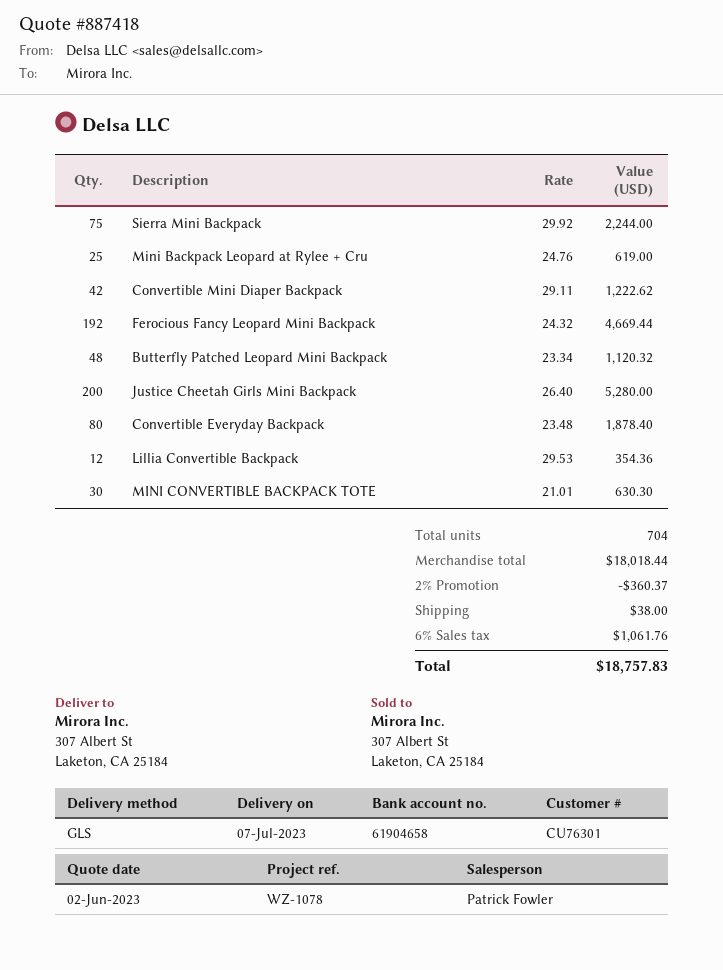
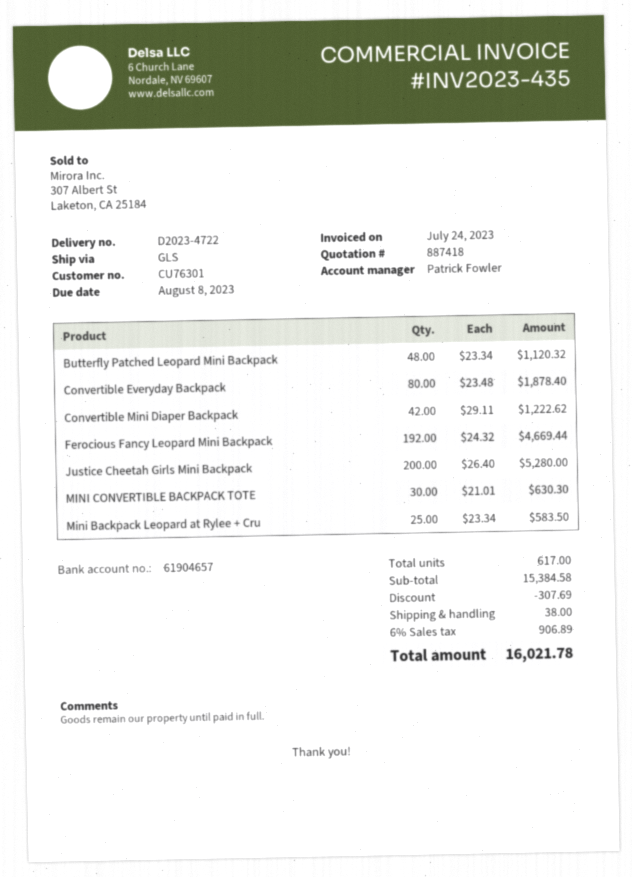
bank account: 61904658 -> 61904657
Sierra Mini Backpack: 75 x 29.92 = 2244.00 -> none
Mini Backpack Leopard at Rylee + Cru: 25 x 24.76 = 619.00 -> 25 x 23.34 = 583.50
Lillia Convertible Backpack: 12 x 29.53 = 354.36 -> none
total quantity: 704 -> 617
subtotal: 18018.44 -> 15384.58
discount: 360.37 -> 307.69
tax: 6% = 1061.76 -> 6% = 906.89
total: 18757.83 -> 16021.78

+--

→ WORK INSTRUCTION
Using the material above, set down every line exactly, but skip the pictures.

→ ANSWER TO THIS TASK
bank account: 61904658 -> 61904657
Sierra Mini Backpack: 75 x 29.92 = 2244.00 -> none
Mini Backpack Leopard at Rylee + Cru: 25 x 24.76 = 619.00 -> 25 x 23.34 = 583.50
Lillia Convertible Backpack: 12 x 29.53 = 354.36 -> none
total quantity: 704 -> 617
subtotal: 18018.44 -> 15384.58
discount: 360.37 -> 307.69
tax: 6% = 1061.76 -> 6% = 906.89
total: 18757.83 -> 16021.78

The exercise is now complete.